Body temperature normally is maintained at about 37°C (98.6°F). Regulation of body temperature is important because the rate of chemical reactions within the body can be increased or decreased by changes in body temperature. Even slight changes in temperature can make enzymes operate less efficiently and disrupt the normal rates of chemical changes in the body.
Exercise, fever, and an increase in environmental temperature tend to raise body temperature. In order to maintain homeostasis, the body must rid itself of excess heat. Blood vessels in the dermis dilate and enable more blood to flow within the skin, thus transfer-ring heat from deeper tissues to the skin (figure 5.8a), where the heat is lost by radiation (infrared energy), convection (air move-ment), or conduction (direct contact with an object). Sweat that spreads over the surface of the skin and evaporates also carries away heat and reduces body temperature.

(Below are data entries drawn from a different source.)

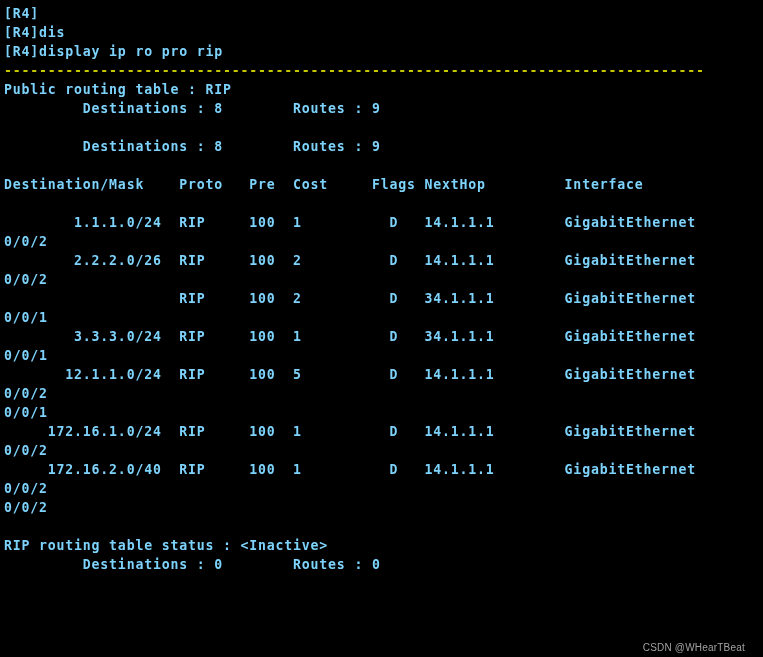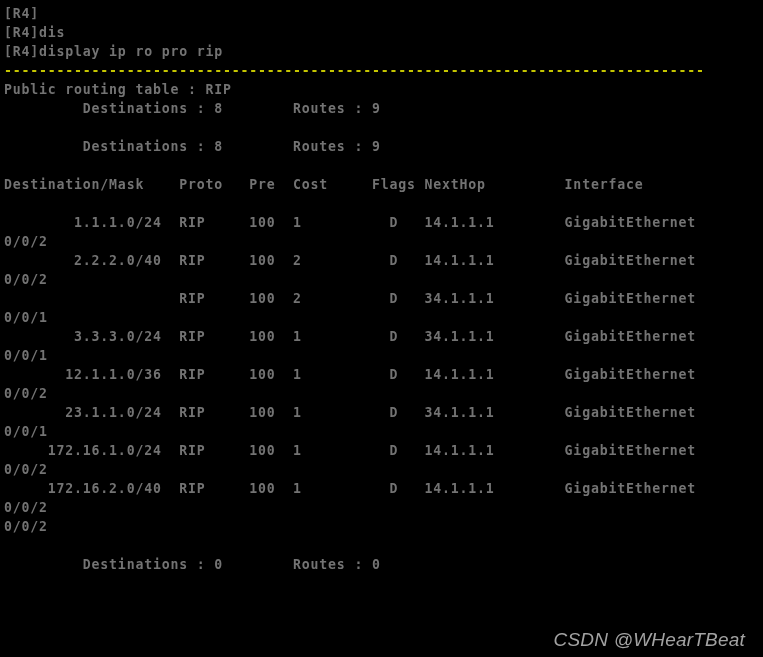--- a/index.html
+++ b/index.html
@@ -25,76 +25,75 @@
     line-height: 19px;
     letter-spacing: 0.82px;
     padding: 4px 0 0 4px;
     box-sizing: border-box;
     font-weight: bold;
   }
   .line {
     white-space: pre;
     height: 19px;
     display: block;
-    color: #737373;
+    color: #7dd3fc;
   }
   .line.blank {
     color: transparent;
   }
   .rule {
     white-space: pre;
     height: 19px;
     display: block;
     color: #c5c500;
     overflow: hidden;
   }
   #watermark {
     position: absolute;
     right: 18px;
-    bottom: 8px;
+    bottom: 0;
     color: #b9b9b9;
     font-family: "Liberation Sans", sans-serif;
-    font-size: 19px;
+    font-size: 10px;
     font-weight: normal;
     letter-spacing: 0.2px;
     opacity: 0.88;
     white-space: pre;
-    font-style: italic;
   }
 </style>
 </head>
 <body>
 
 <div id="terminal">
   <div id="console-output">
       <div class="line">[R4]</div>
       <div class="line">[R4]dis</div>
       <div class="line">[R4]display ip ro pro rip</div>
       <div class="line rule">--------------------------------------------------------------------------------</div>
       <div class="line">Public routing table : RIP</div>
       <div class="line">         Destinations : 8        Routes : 9</div>
       <div class="line blank"></div>
       <div class="line">         Destinations : 8        Routes : 9</div>
       <div class="line blank"></div>
       <div class="line">Destination/Mask    Proto   Pre  Cost     Flags NextHop         Interface</div>
       <div class="line blank"></div>
       <div class="line">        1.1.1.0/24  RIP     100  1          D   14.1.1.1        GigabitEthernet</div>
       <div class="line">0/0/2</div>
-      <div class="line">        2.2.2.0/40  RIP     100  2          D   14.1.1.1        GigabitEthernet</div>
+      <div class="line">        2.2.2.0/26  RIP     100  2          D   14.1.1.1        GigabitEthernet</div>
       <div class="line">0/0/2</div>
       <div class="line">                    RIP     100  2          D   34.1.1.1        GigabitEthernet</div>
       <div class="line">0/0/1</div>
       <div class="line">        3.3.3.0/24  RIP     100  1          D   34.1.1.1        GigabitEthernet</div>
       <div class="line">0/0/1</div>
-      <div class="line">       12.1.1.0/36  RIP     100  1          D   14.1.1.1        GigabitEthernet</div>
+      <div class="line">       12.1.1.0/24  RIP     100  5          D   14.1.1.1        GigabitEthernet</div>
       <div class="line">0/0/2</div>
-      <div class="line">       23.1.1.0/24  RIP     100  1          D   34.1.1.1        GigabitEthernet</div>
       <div class="line">0/0/1</div>
       <div class="line">     172.16.1.0/24  RIP     100  1          D   14.1.1.1        GigabitEthernet</div>
       <div class="line">0/0/2</div>
       <div class="line">     172.16.2.0/40  RIP     100  1          D   14.1.1.1        GigabitEthernet</div>
       <div class="line">0/0/2</div>
       <div class="line">0/0/2</div>
       <div class="line blank"></div>
+      <div class="line">RIP routing table status : &lt;Inactive&gt;</div>
       <div class="line">         Destinations : 0        Routes : 0</div>
     </div>
   <div id="watermark">CSDN @WHearTBeat</div>
 </div>
 
 </body></html>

If body temperature begins to drop below normal, heat can be conserved by the constriction of dermal blood vessels, which reduces blood flow to the skin (figure 5.8b). Thus, less heat is trans-ferred from deeper structures to the skin, and heat loss is reduced. However, with smaller amounts of warm blood flowing through the skin, the skin temperature decreases. If the skin temperature drops below about 15°C (59°F), dermal blood vessels dilate.
PROCESS Figure 5.8 Heat Exchange in the Skin
The integumentary system plays a minor role in excretion, the removal of waste products from the body. In addition to water and salts, sweat contains small amounts of waste products, such as urea, uric acid, and ammonia. Even though the body can lose large amounts of sweat, the sweat glands do not play a significant role in the excretion of waste products.